**The data:**
■ ■ ■ ■

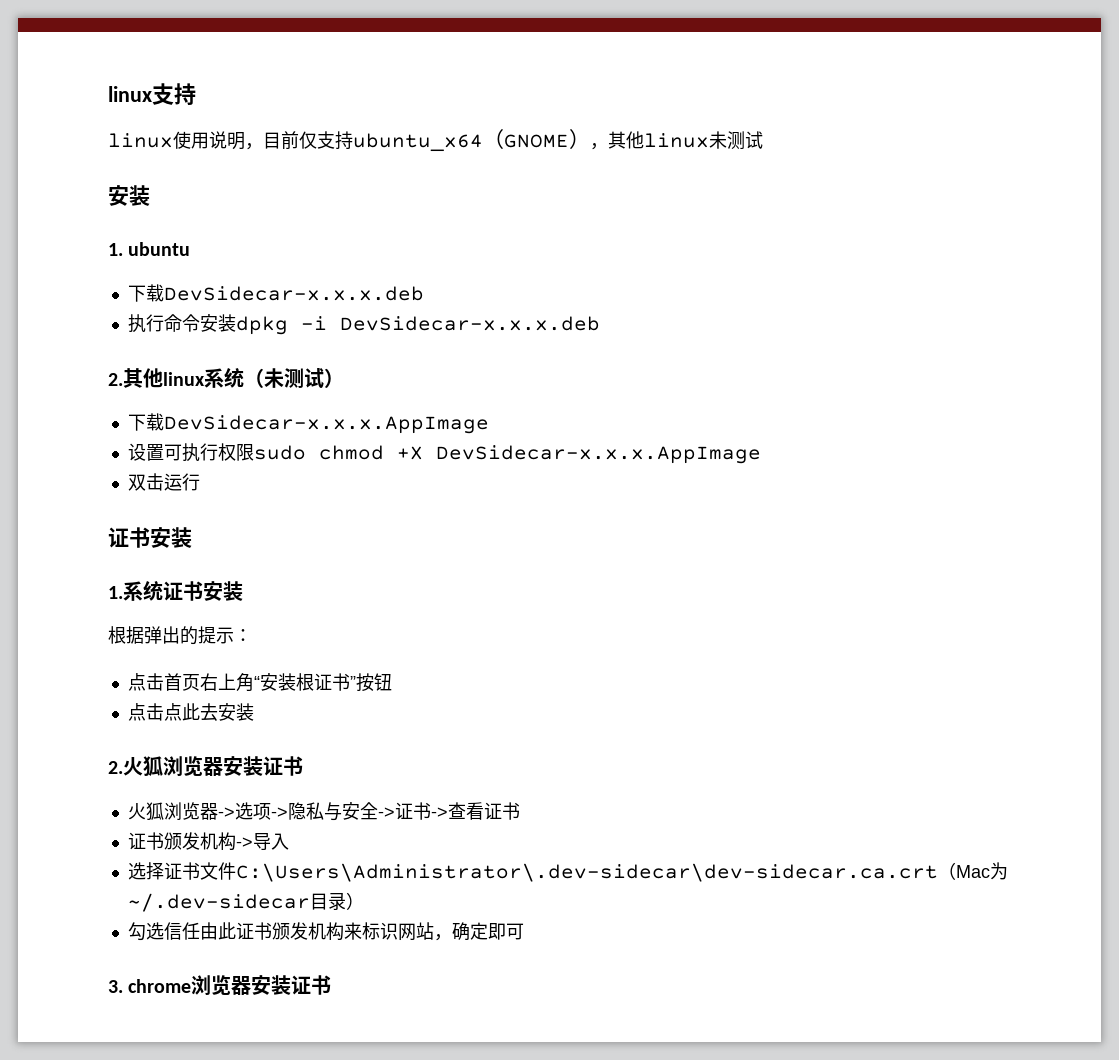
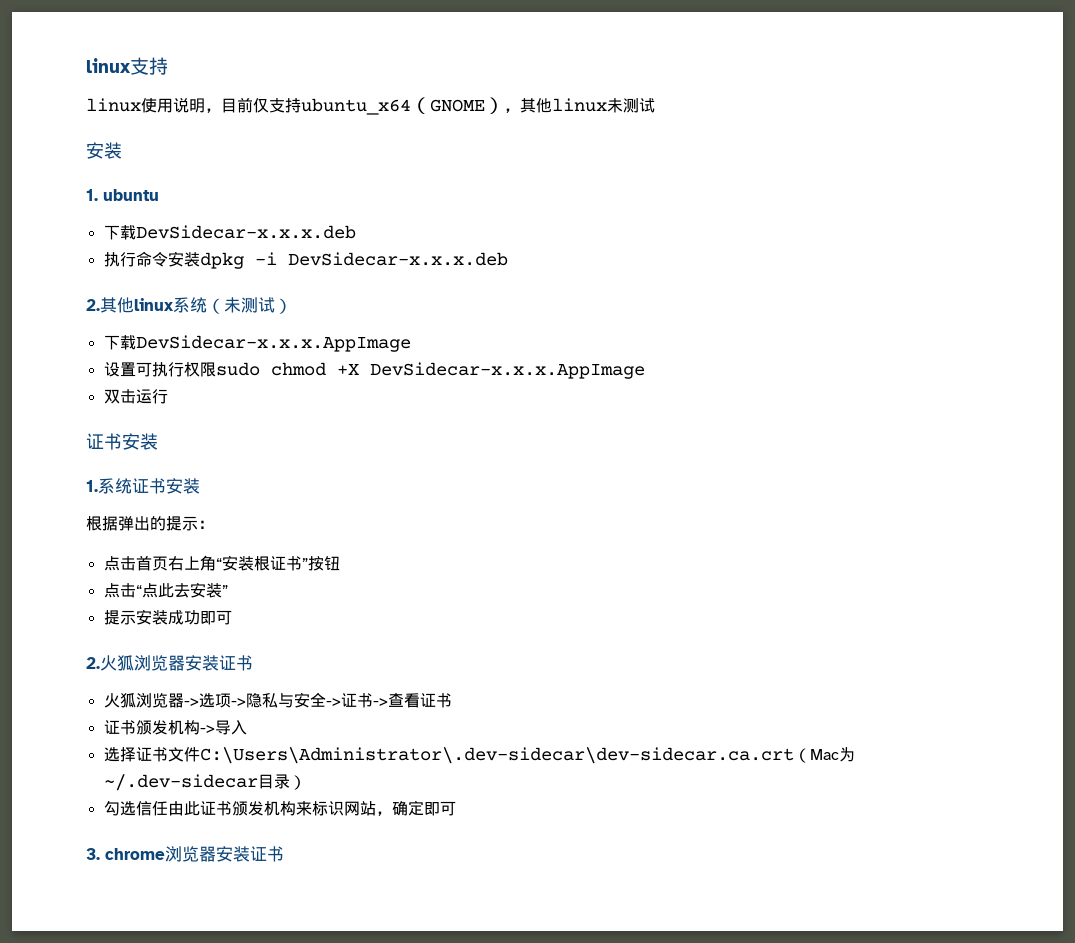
(164, 712) none -> [135,585,142,596] “
(254, 712) none -> [221,585,228,596] [103,609,232,625] ” // 提示安装成功即可

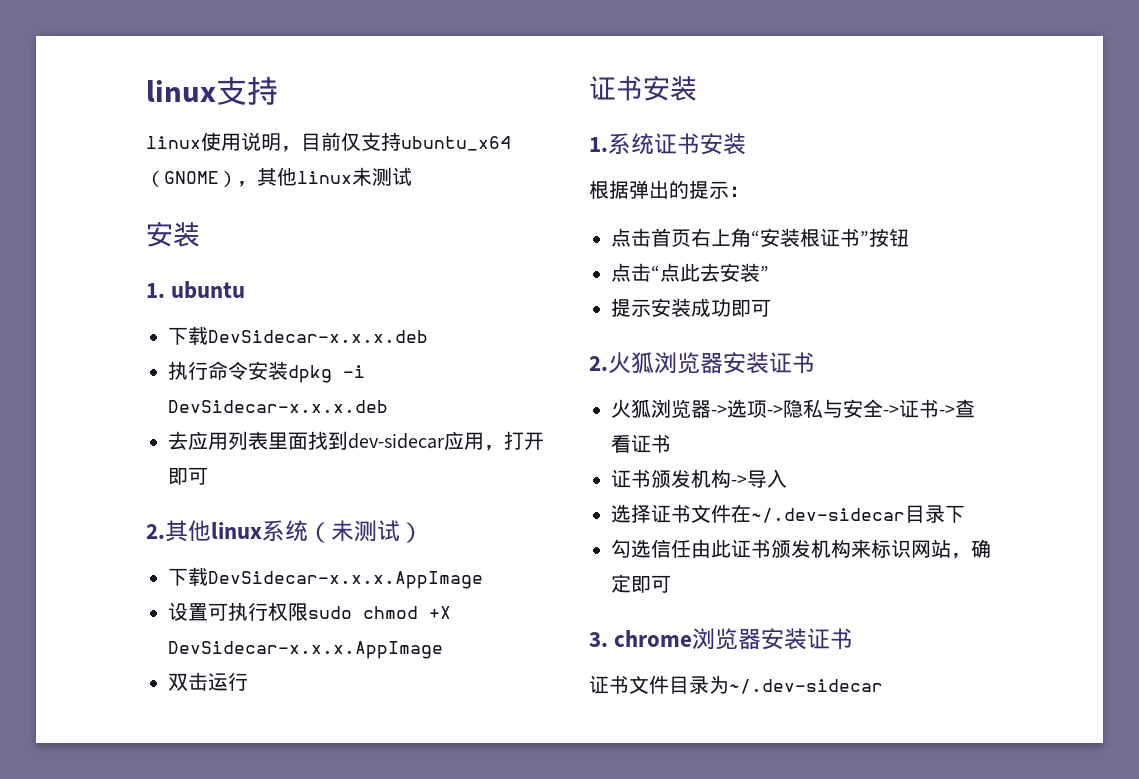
(508, 259) none -> [168,431,544,451] [168,467,208,485] // 去应用列表里面找到dev-sidecar应用，打开即可
[199,747,855,764] C:\Users\Administrator\.dev-sidecar\dev-sidecar.ca.crt（Mac为 -> [731,504,751,523] 在
[289,775,306,790] ） -> [945,505,965,523] 下
(284, 854) none -> [589,675,883,694] // 证书文件目录为~/.dev-sidecar

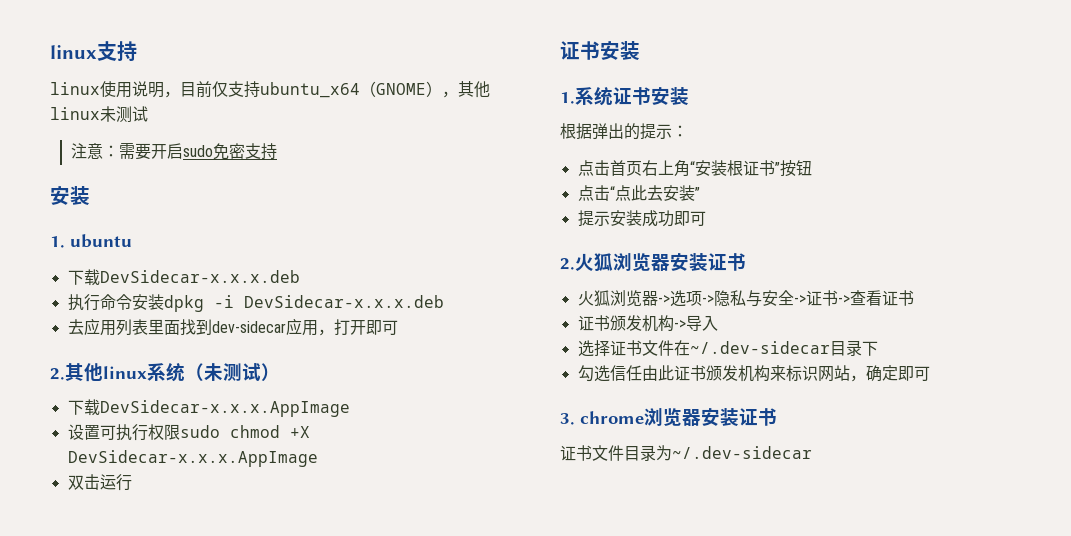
(412, 176) none -> [70,143,277,160] // 注意：需要开启sudo免密支持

■ ■ ■ ■

**Assignment:** Wherever the word "none" turns up in the records, copy out the line it is on.

**Written reply:**
(164, 712) none -> [135,585,142,596] “
(254, 712) none -> [221,585,228,596] [103,609,232,625] ” // 提示安装成功即可
(508, 259) none -> [168,431,544,451] [168,467,208,485] // 去应用列表里面找到dev-sidecar应用，打开即可
(284, 854) none -> [589,675,883,694] // 证书文件目录为~/.dev-sidecar
(412, 176) none -> [70,143,277,160] // 注意：需要开启sudo免密支持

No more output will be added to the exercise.